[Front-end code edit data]

-=-=-

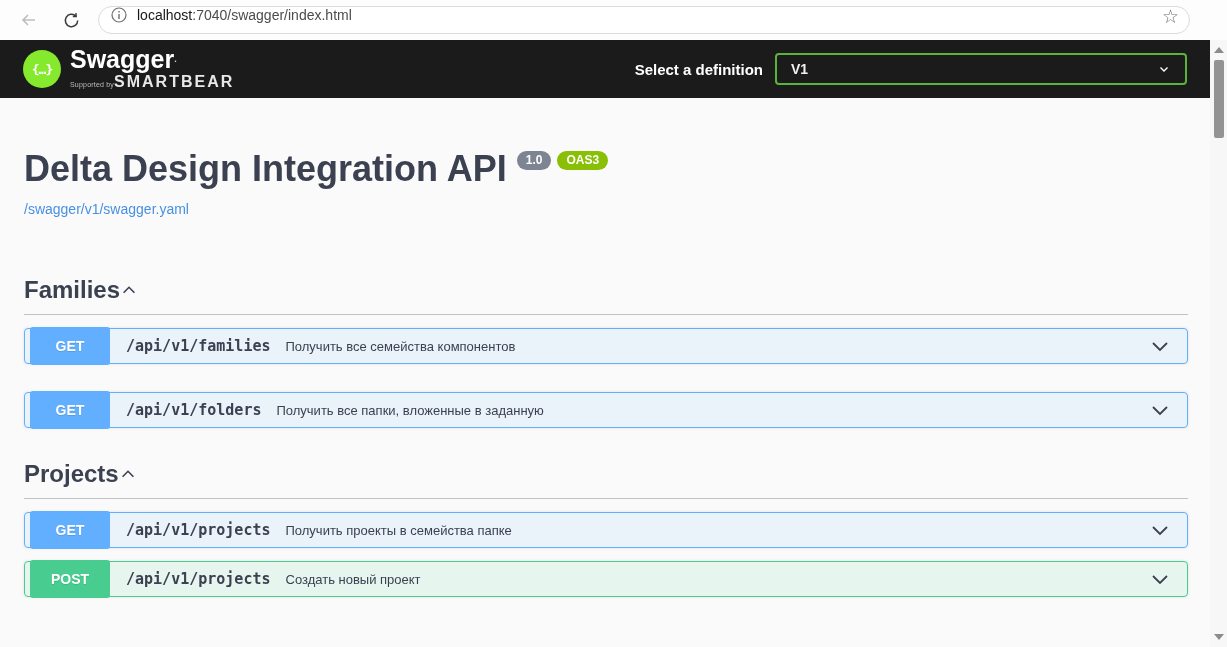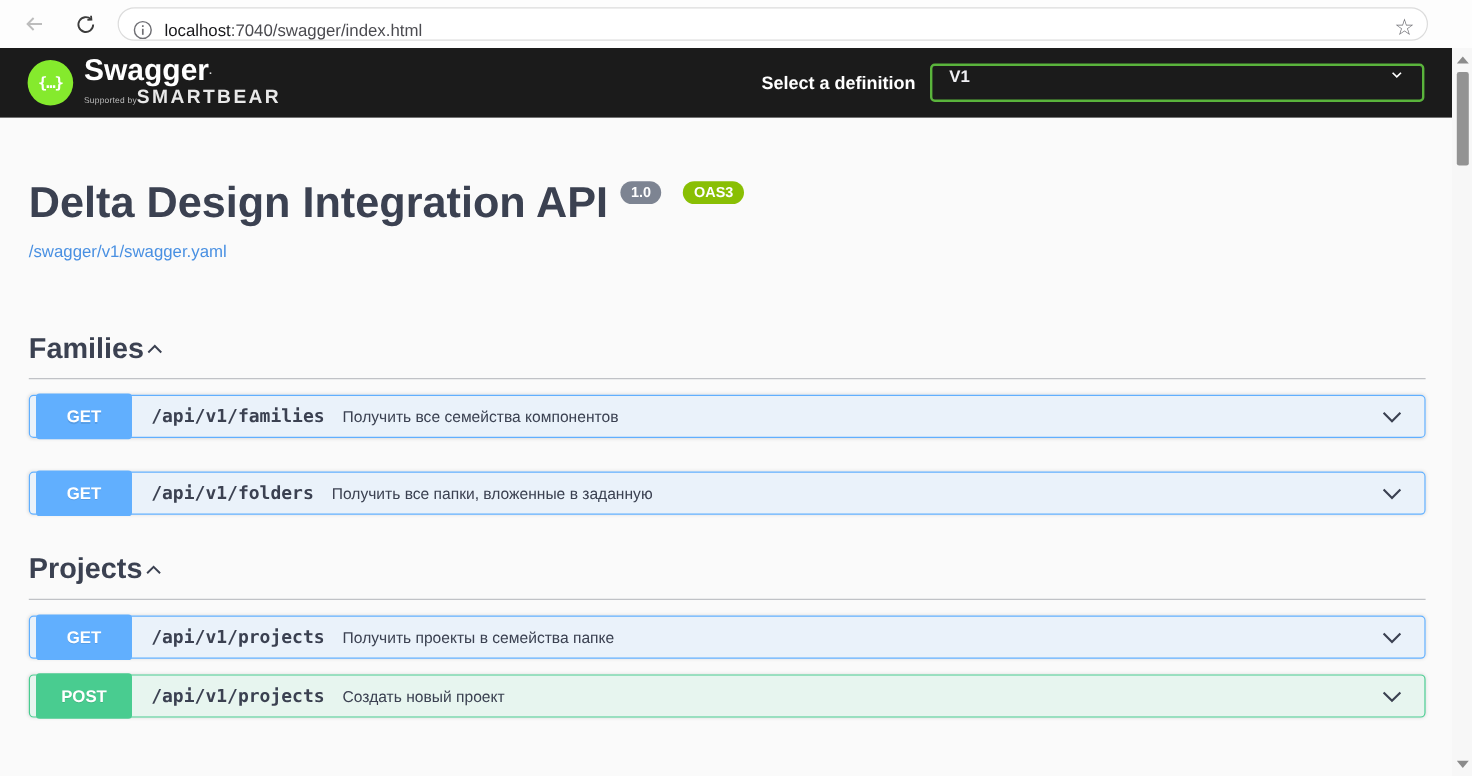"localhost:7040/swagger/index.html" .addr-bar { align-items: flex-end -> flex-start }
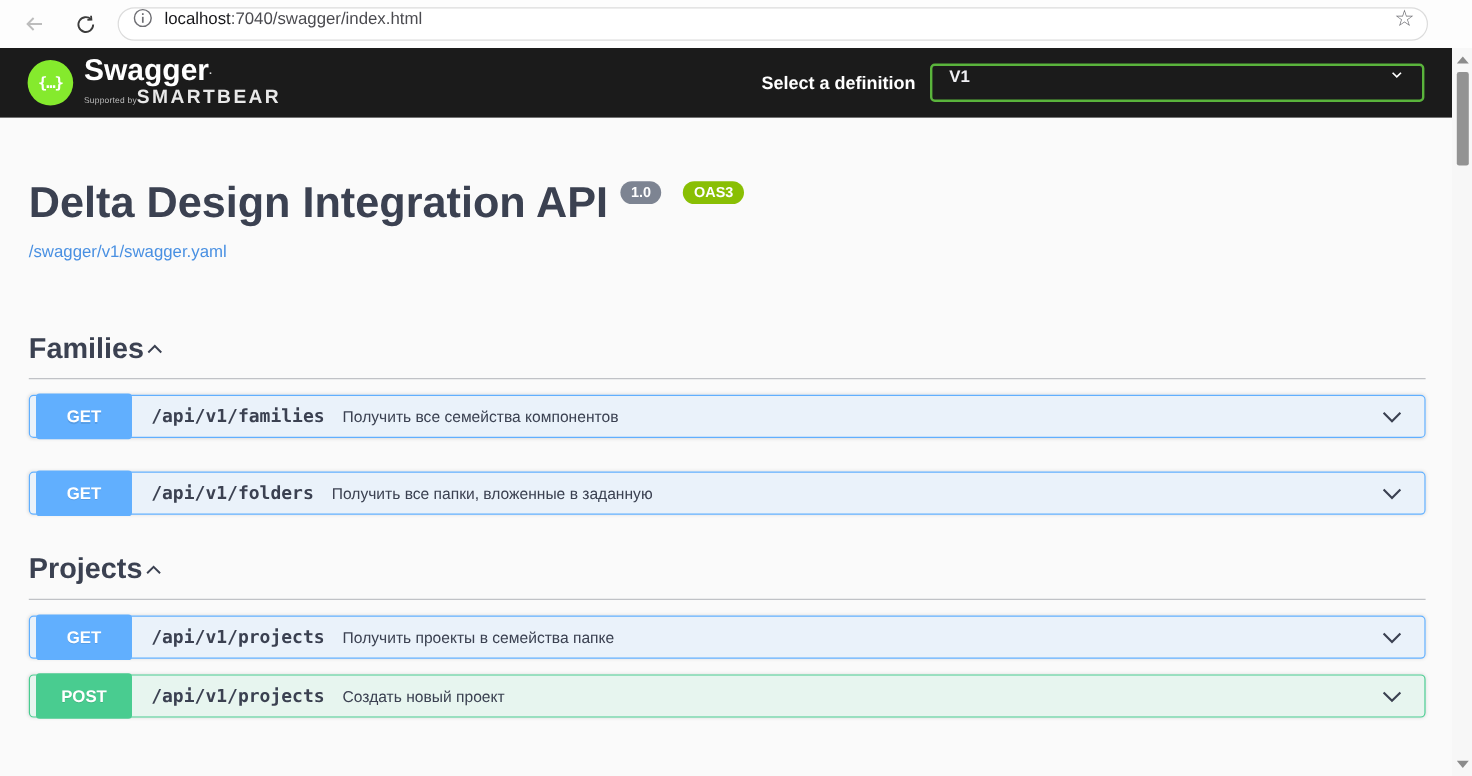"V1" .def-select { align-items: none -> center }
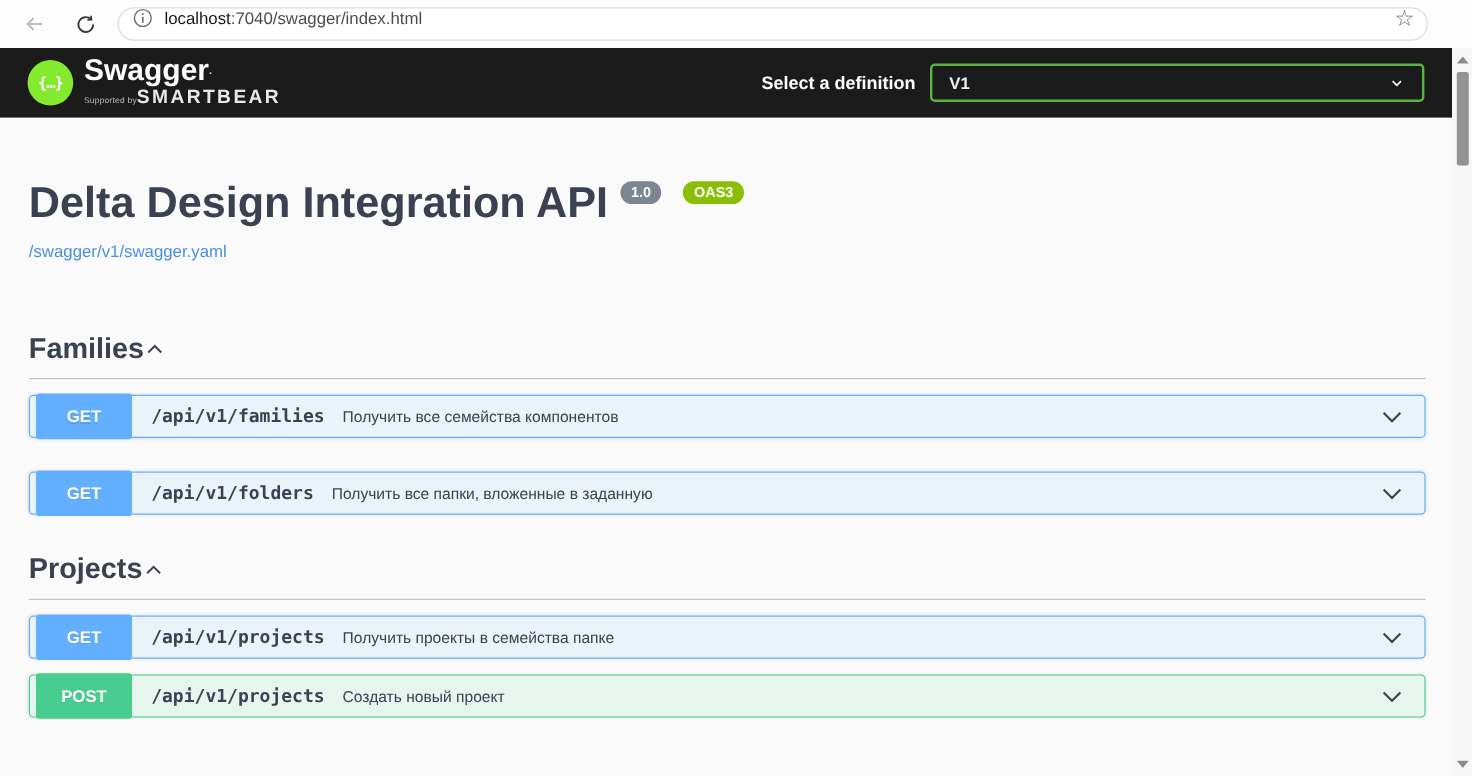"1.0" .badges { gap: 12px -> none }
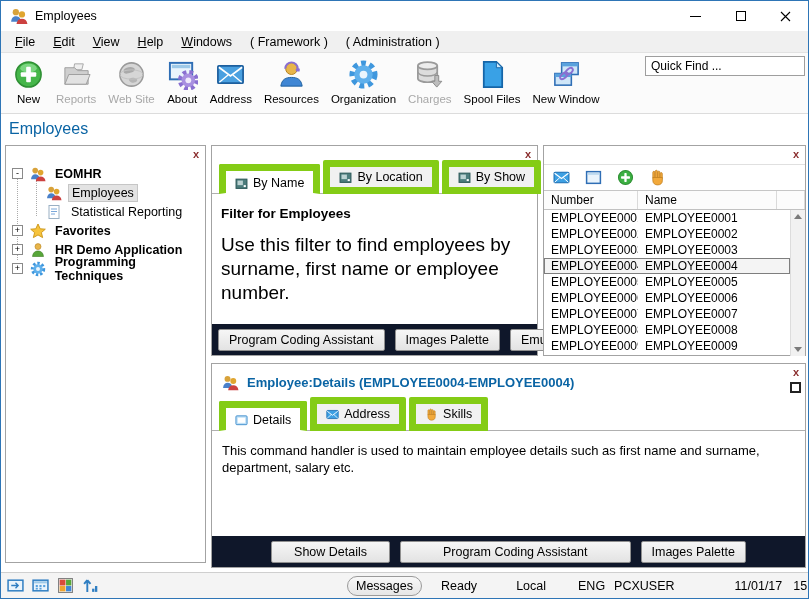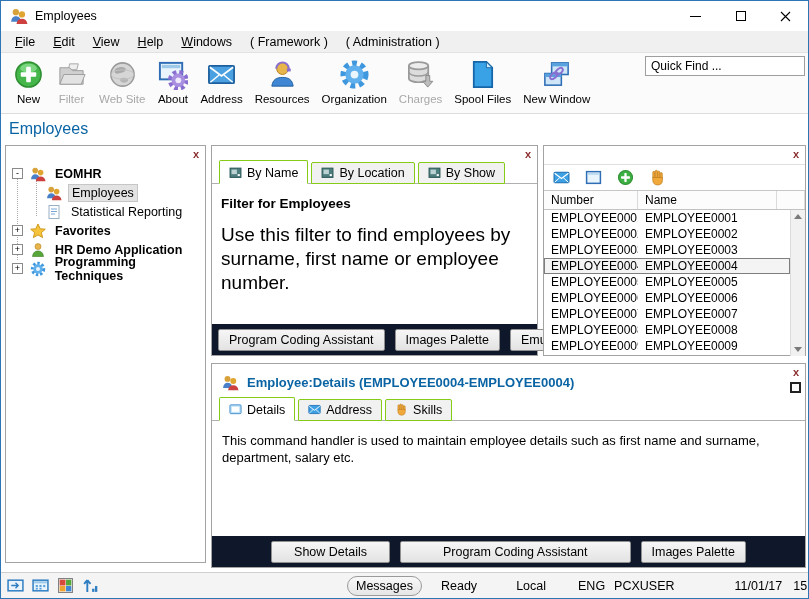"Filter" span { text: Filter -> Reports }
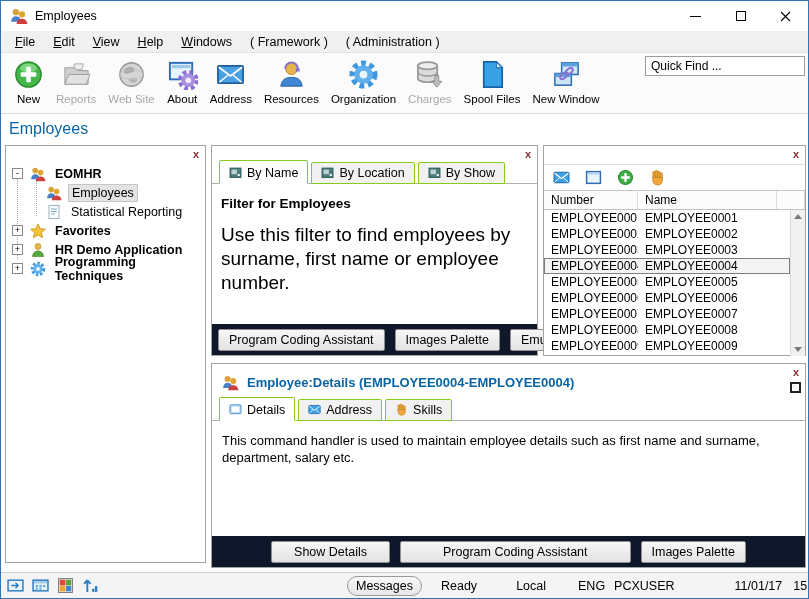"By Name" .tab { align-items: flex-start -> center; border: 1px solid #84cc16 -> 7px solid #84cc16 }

-=-=-

Task to carry out> Quote the preceding records in their entirety, excluding every picture.

Solved problem>
"localhost:7040/swagger/index.html" .addr-bar { align-items: flex-end -> flex-start }
"V1" .def-select { align-items: none -> center }
"1.0" .badges { gap: 12px -> none }
"Filter" span { text: Filter -> Reports }
"By Name" .tab { align-items: flex-start -> center; border: 1px solid #84cc16 -> 7px solid #84cc16 }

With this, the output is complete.